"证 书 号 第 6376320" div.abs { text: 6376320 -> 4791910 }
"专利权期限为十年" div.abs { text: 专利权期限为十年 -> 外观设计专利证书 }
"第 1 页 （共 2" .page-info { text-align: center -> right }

________________________

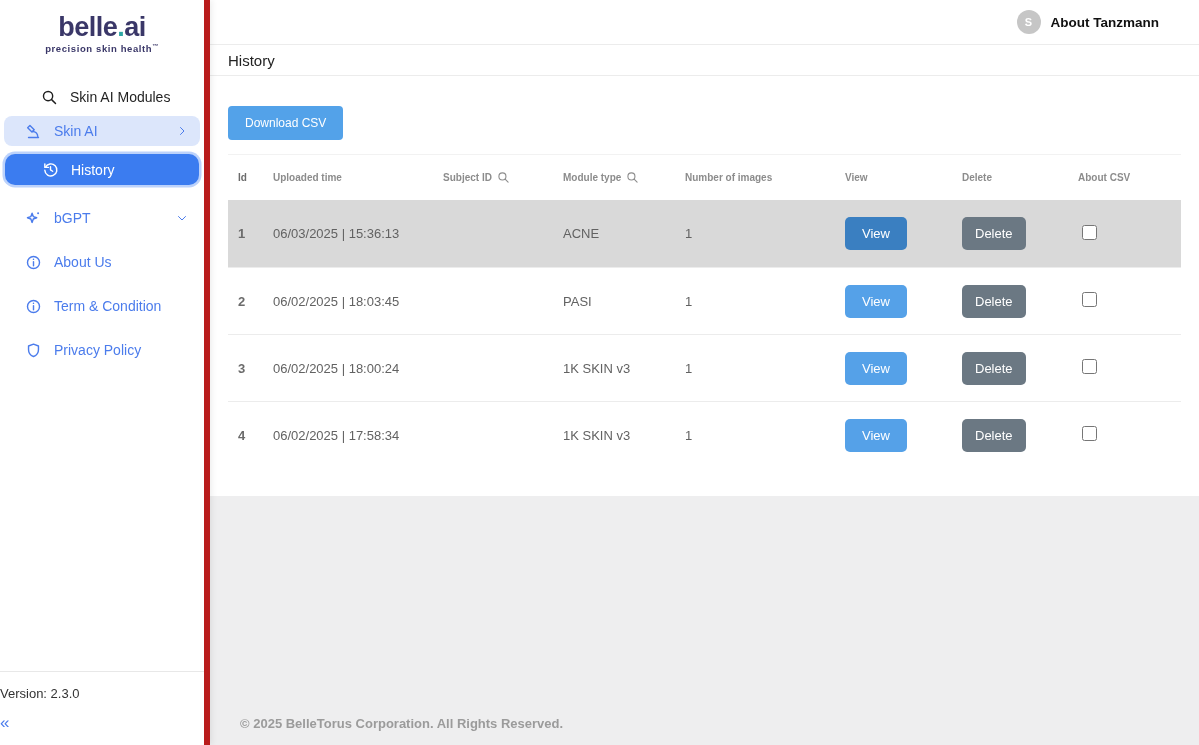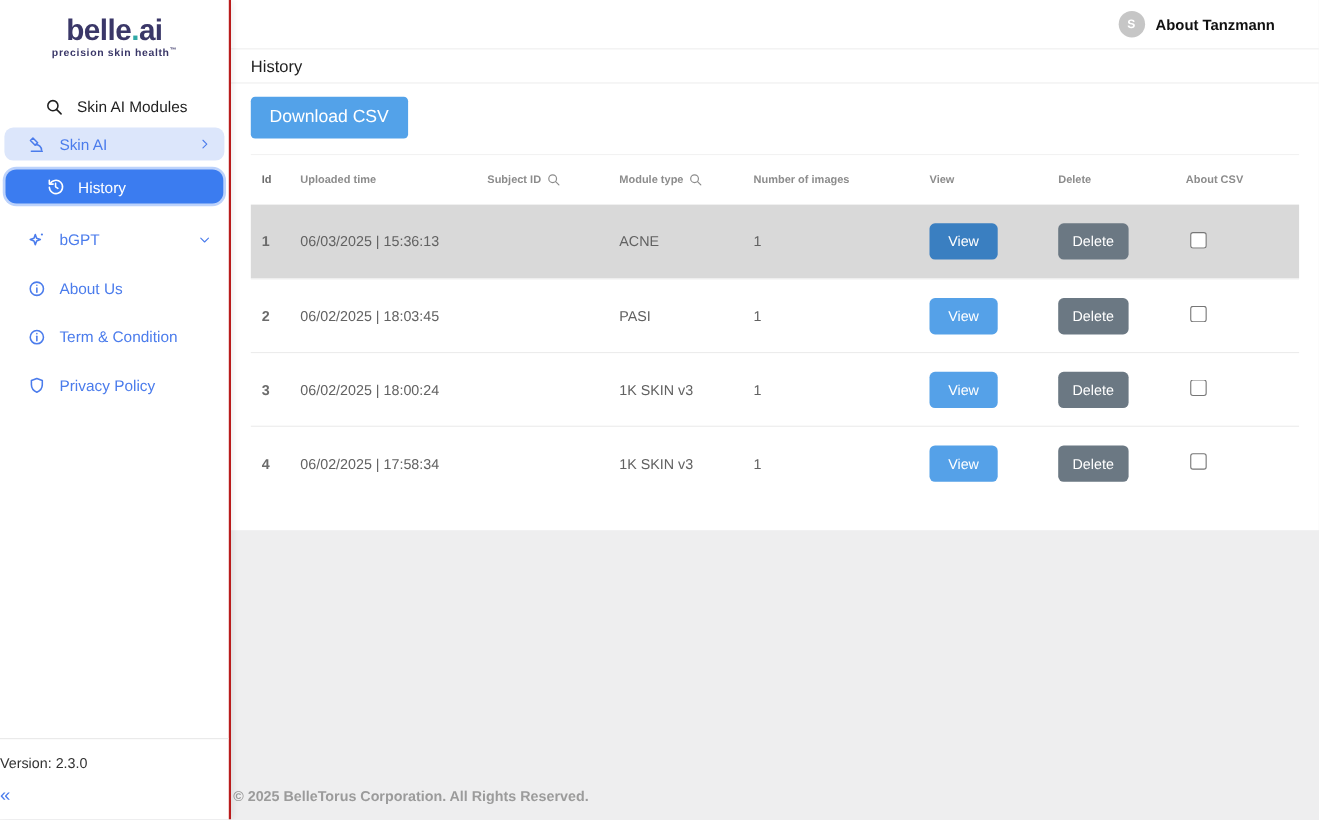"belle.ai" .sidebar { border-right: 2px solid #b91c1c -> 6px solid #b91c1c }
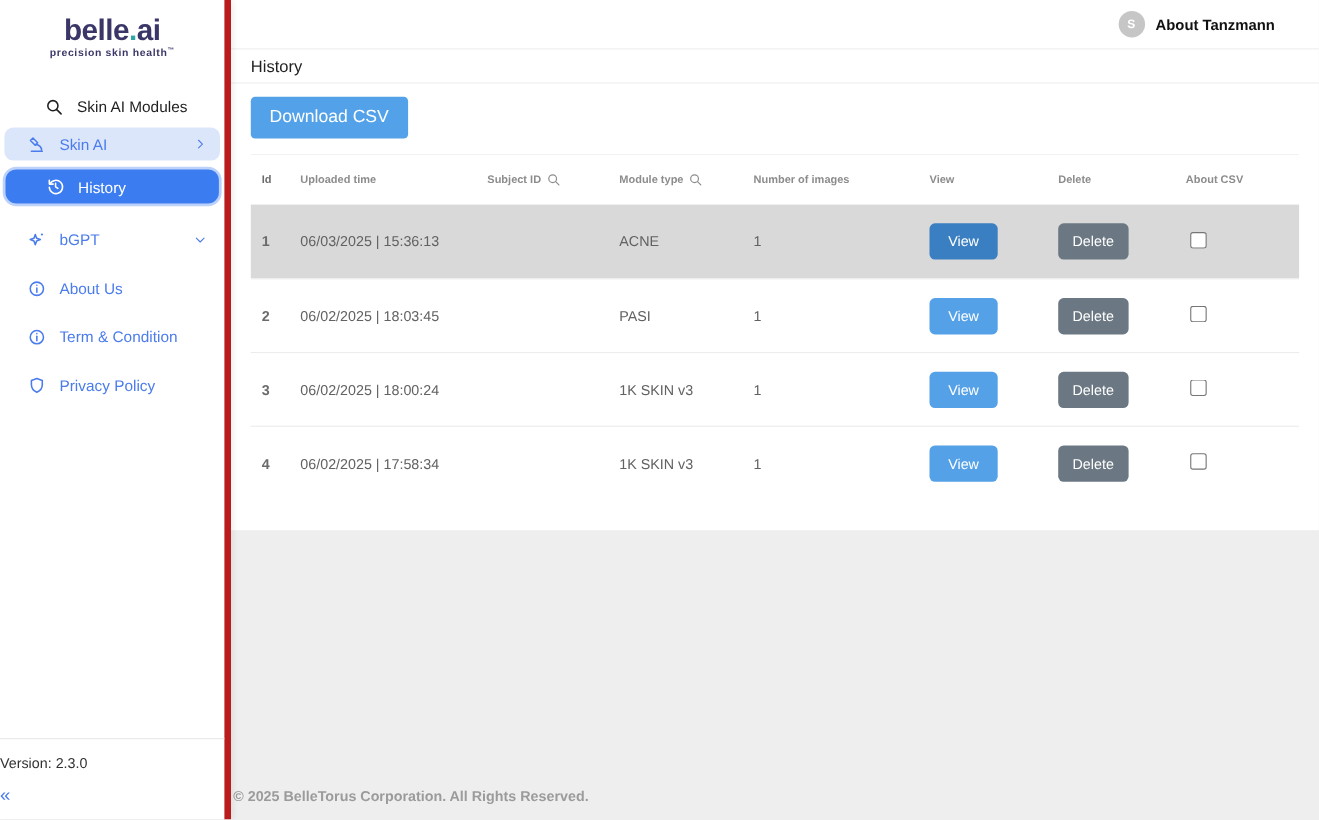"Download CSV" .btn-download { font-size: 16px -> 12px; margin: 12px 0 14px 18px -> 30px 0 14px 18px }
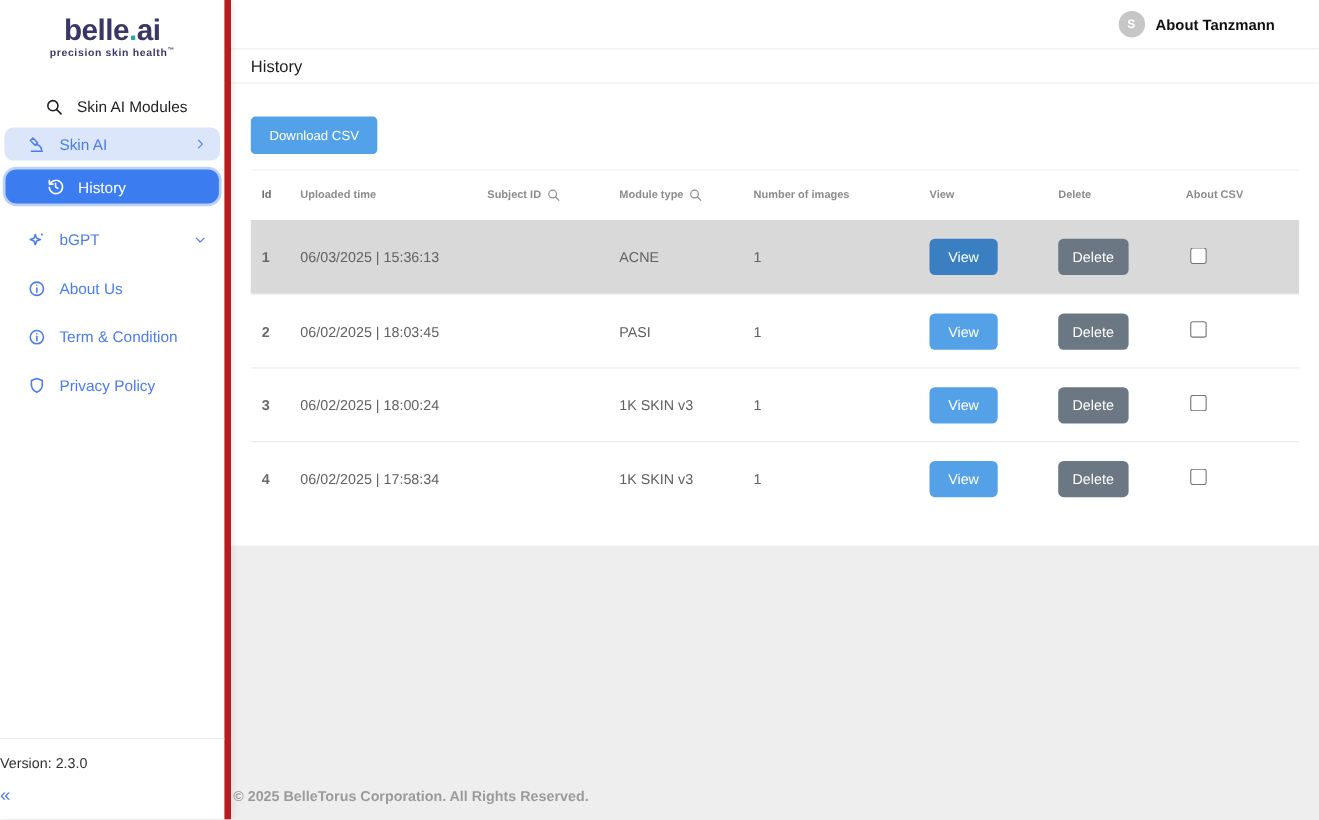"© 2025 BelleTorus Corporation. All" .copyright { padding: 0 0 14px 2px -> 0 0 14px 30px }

________________________

EXERCISE DESCRIPTION:
Exact copy, pictures excluded: from the line with "border-right: 2px solid" up to and including the line with "2025 BelleTorus Corporation." in the data above.

COMPLETED TASK:
"belle.ai" .sidebar { border-right: 2px solid #b91c1c -> 6px solid #b91c1c }
"Download CSV" .btn-download { font-size: 16px -> 12px; margin: 12px 0 14px 18px -> 30px 0 14px 18px }
"© 2025 BelleTorus Corporation. All" .copyright { padding: 0 0 14px 2px -> 0 0 14px 30px }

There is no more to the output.